> [Work request] Using the data that follows, give the number of lines where the string "SCHEDULE" occurs, and nothing else.

> [Given entries]
--------

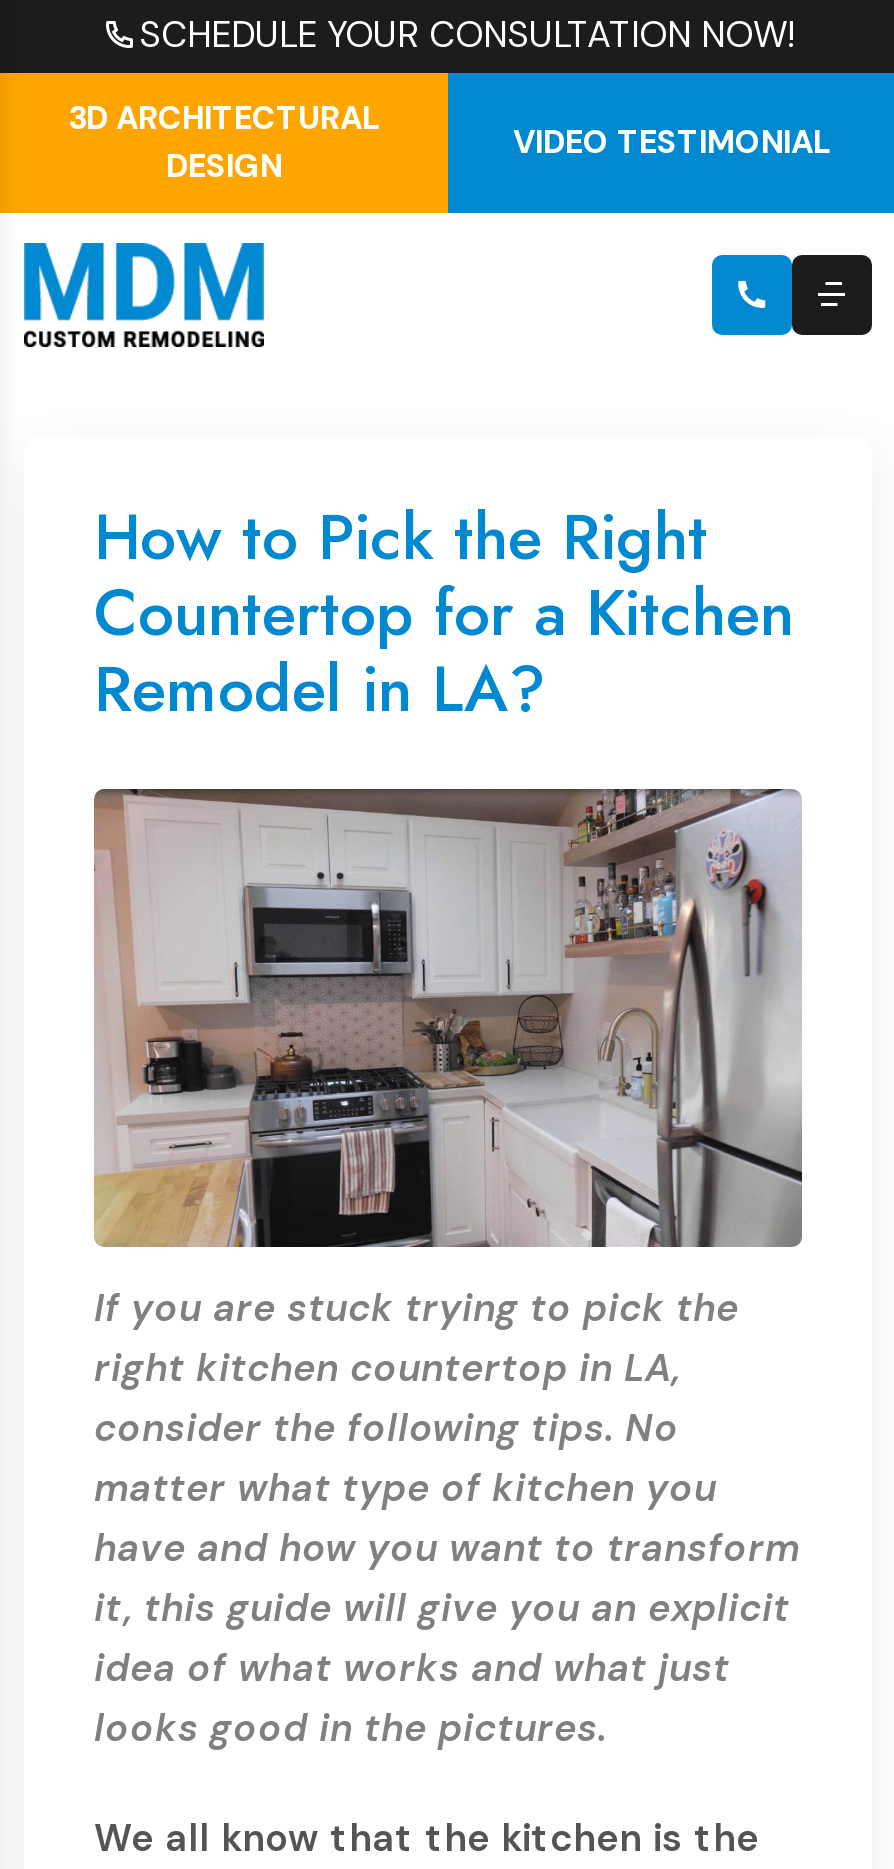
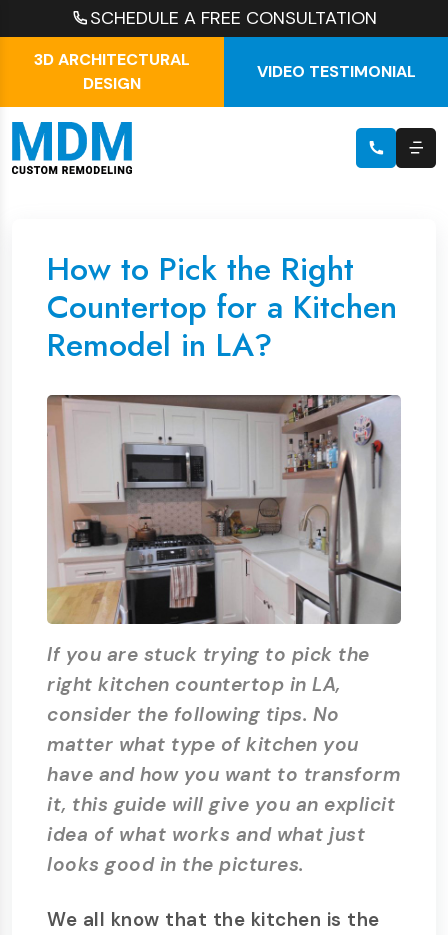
- SCHEDULE YOUR CONSULTATION NOW!
+ SCHEDULE A FREE CONSULTATION
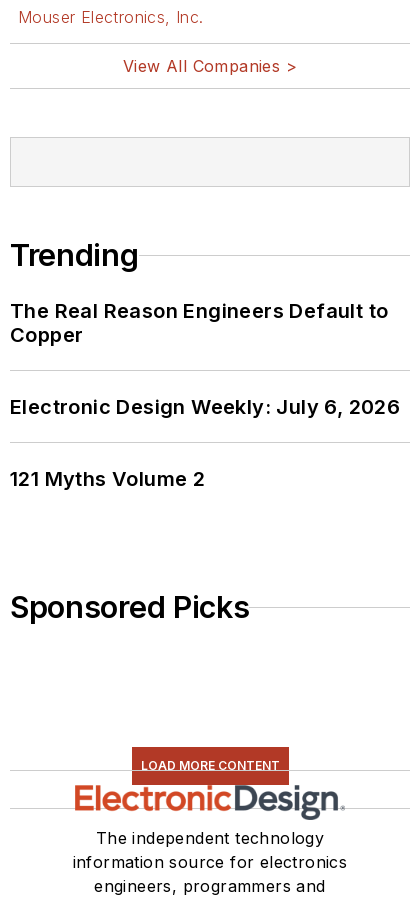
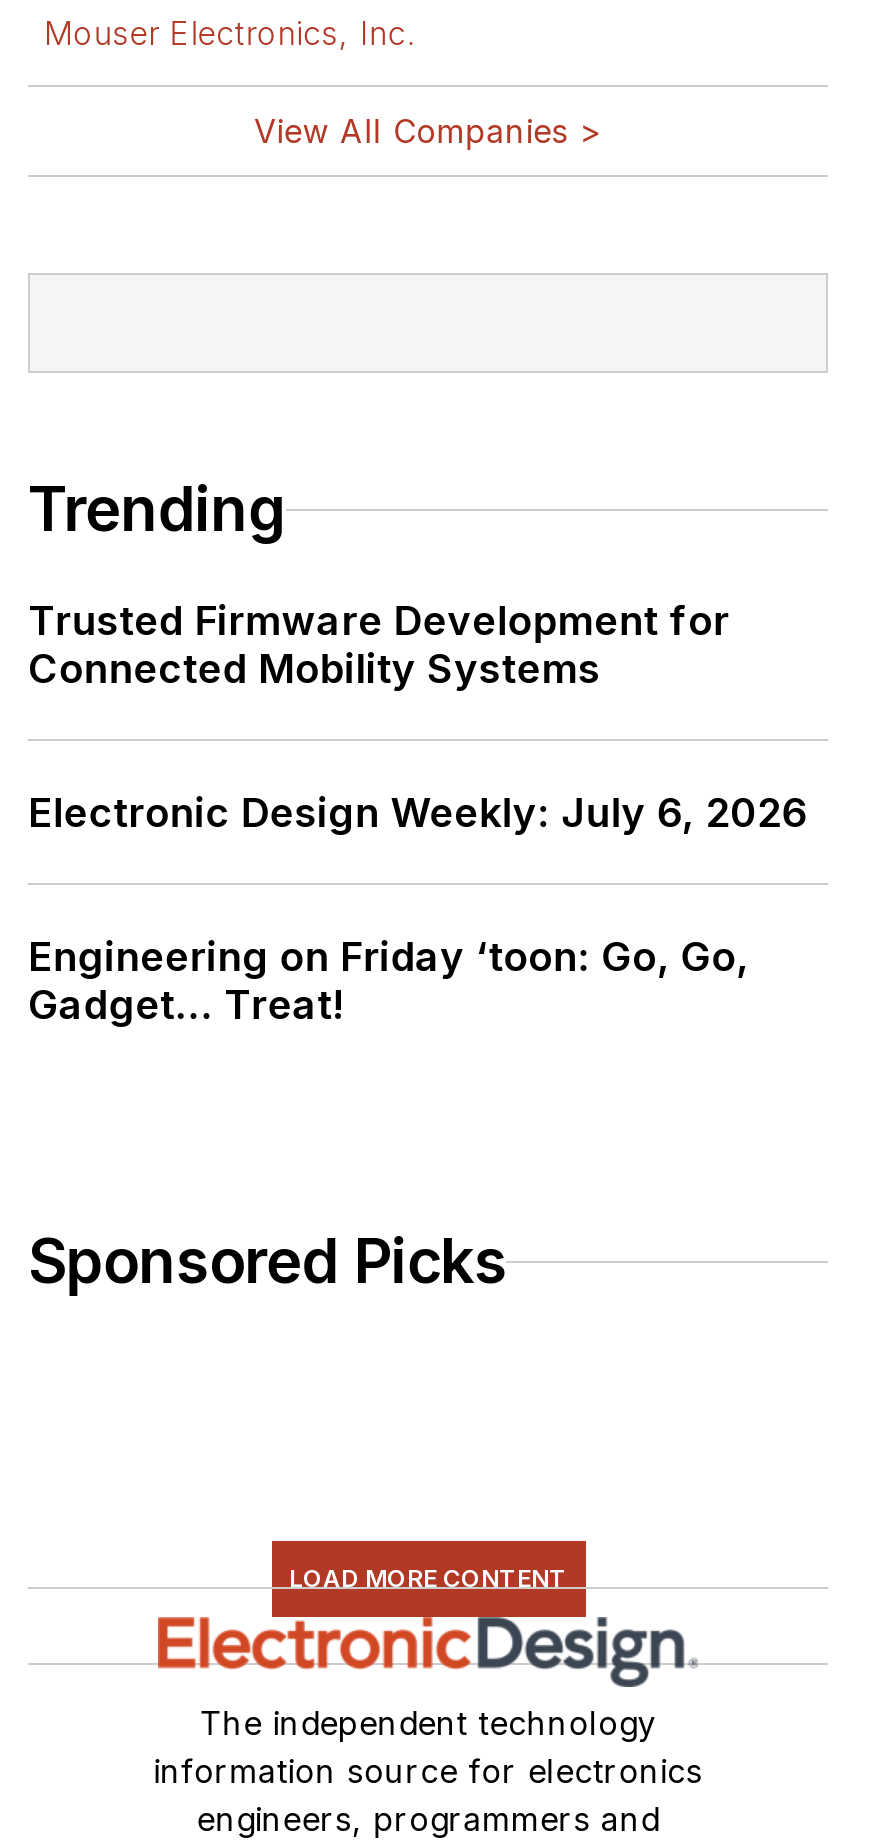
- The Real Reason Engineers Default to
- Copper
+ Trusted Firmware Development for
+ Connected Mobility Systems

- 121 Myths Volume 2
+ Engineering on Friday ‘toon: Go, Go,
+ Gadget... Treat!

--------

> [Answer for the task] 2